= Matilde Carranza =

Francisca Matilde Carranza Volío, better known as Matilde Carranza was a Costa Rican activist and teacher. She was the first Costa Rican woman to receive a doctorate in philosophy.

==Life==
Matilde Carranza was born on January 6, 1892, in San José, Costa Rica and baptized on 7 February 1892. Her parents were Francisco Carranza and Petronila Volío. She was one of the leaders of the teacher's strike of 1919 against the labor policies of President Federico Tinoco Granados, which culminated in setting fire to the government newspaper office, La Información. The strike, led by Ángela Acuña Braun included teachers like Ana Rosa Chacón, Lilia González, Carmen Lyra, Victoria Madrigal, Vitalia Madrigal, Esther De Mezerville, María Ortiz, Teodora Ortiz, Ester Silva and Andrea Venegas.

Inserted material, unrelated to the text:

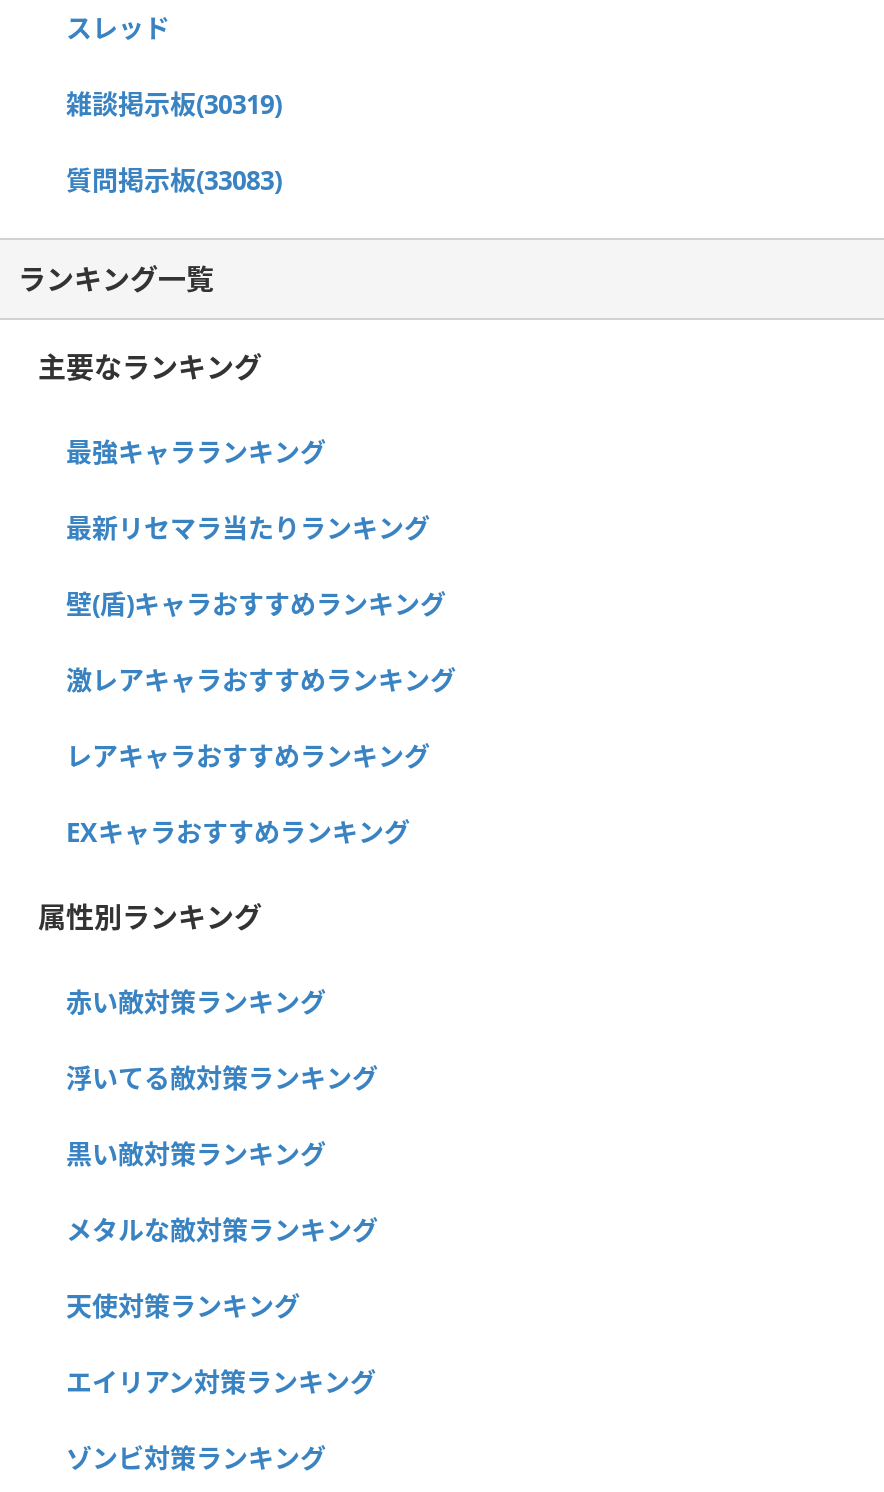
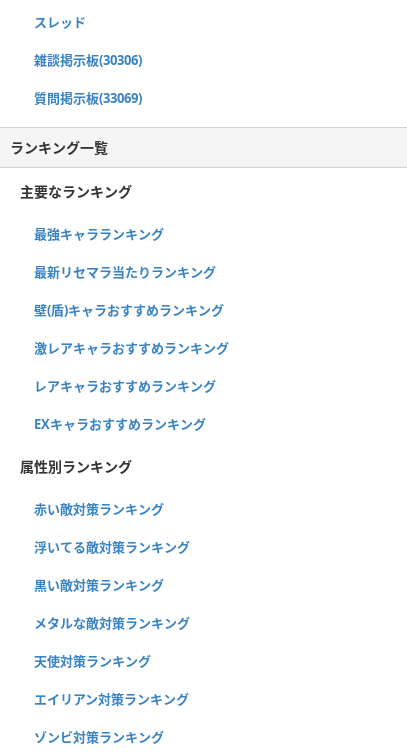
- 雑談掲示板(30319)
+ 雑談掲示板(30306)

- 質問掲示板(33083)
+ 質問掲示板(33069)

In 1920, she went with Lyra and González to Europe to learn the Montessori education model so that it could be implemented in Costa Rica. From the early 1930s, Carranza was furthering her studies in the United States, and continued for almost a decade graduating with a doctorate in philosophy from the University of Wisconsin in 1940. Her graduate thesis, El pueblo visto a través de los Episodios nacionales was published in Costa Rica in 1942. After graduation, she began teaching at Saint Mary-of-the-Woods, Indiana.